Ms. Bernard today, June 24, announced the advisory panel will be co-chaired by Anne MacRae, executive director of the Disabled Persons Commission, and Joe Rudderham, executive director of Services for Persons with Disabilities, Community Services.
Other community members are: Steven Estey, Charlie MacDonald, Dr. Donald Shiner, Warren (Gus) Reed, Darlene Grant Fiander, Dennis Campbell and Cynthia Carroll.
Mr. MacDonald is an advocate who works to improve employment opportunities for persons with disabilities.
“It is my sincere hope that this work will lead to significant improvement in the lives of citizens with disabilities, but also make Nova Scotia a welcoming, inclusive and accessible society for all Nova Scotians and those who visit our beautiful province,” said Mr. MacDonald, who is blind.

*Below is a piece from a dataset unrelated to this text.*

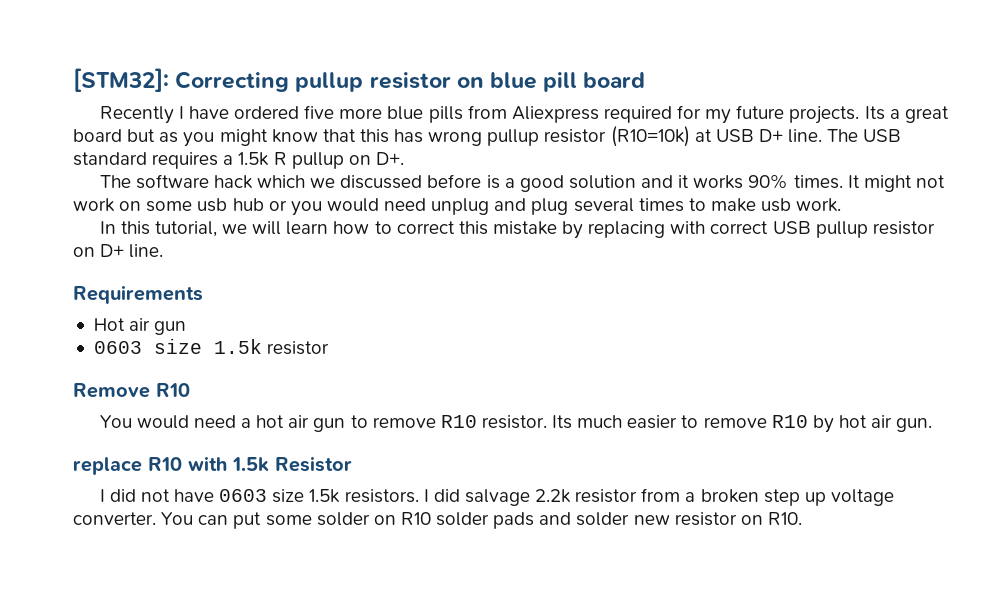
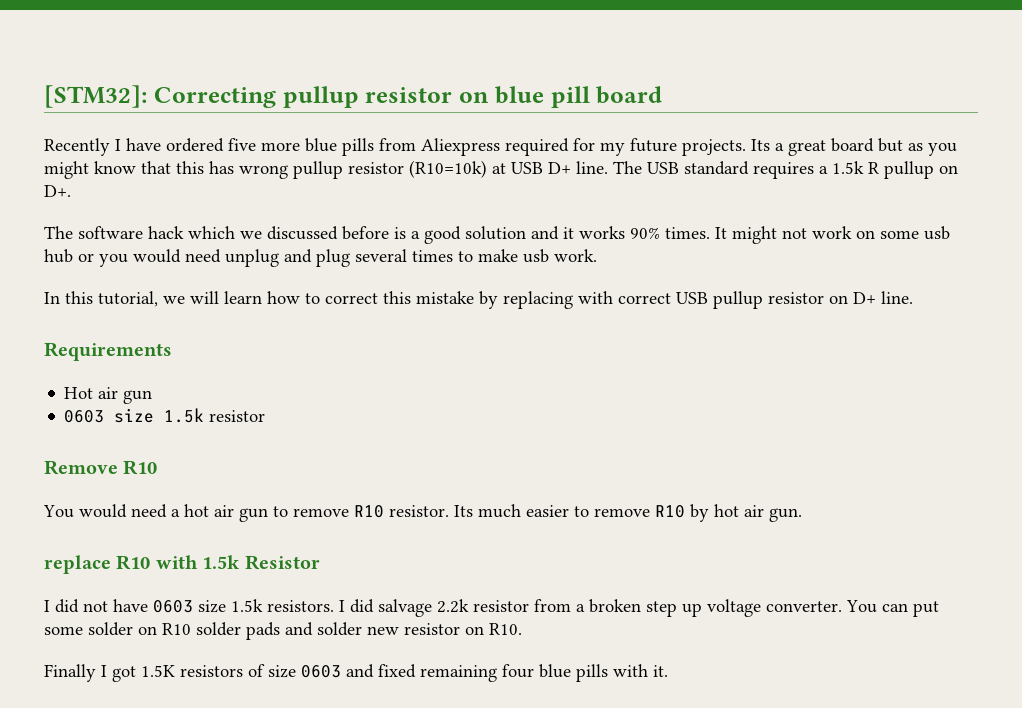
+ Finally I got 1.5K resistors of size 0603 and fixed remaining four blue pills with it.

“We must recognize that addressing the challenges facing persons with disabilities requires leadership and a commitment to work together across governments, non-profits and diverse business sectors.”
Areas of focus for the panel include access to information, labour market and employment opportunities, removing structural barriers, attitudes and public awareness, transportation, and housing.
A discussion paper will be developed to help public consultations and Ms. Bernard is expected to get a report in February.
The report will help develop accessibility legislation for the spring 2016 session.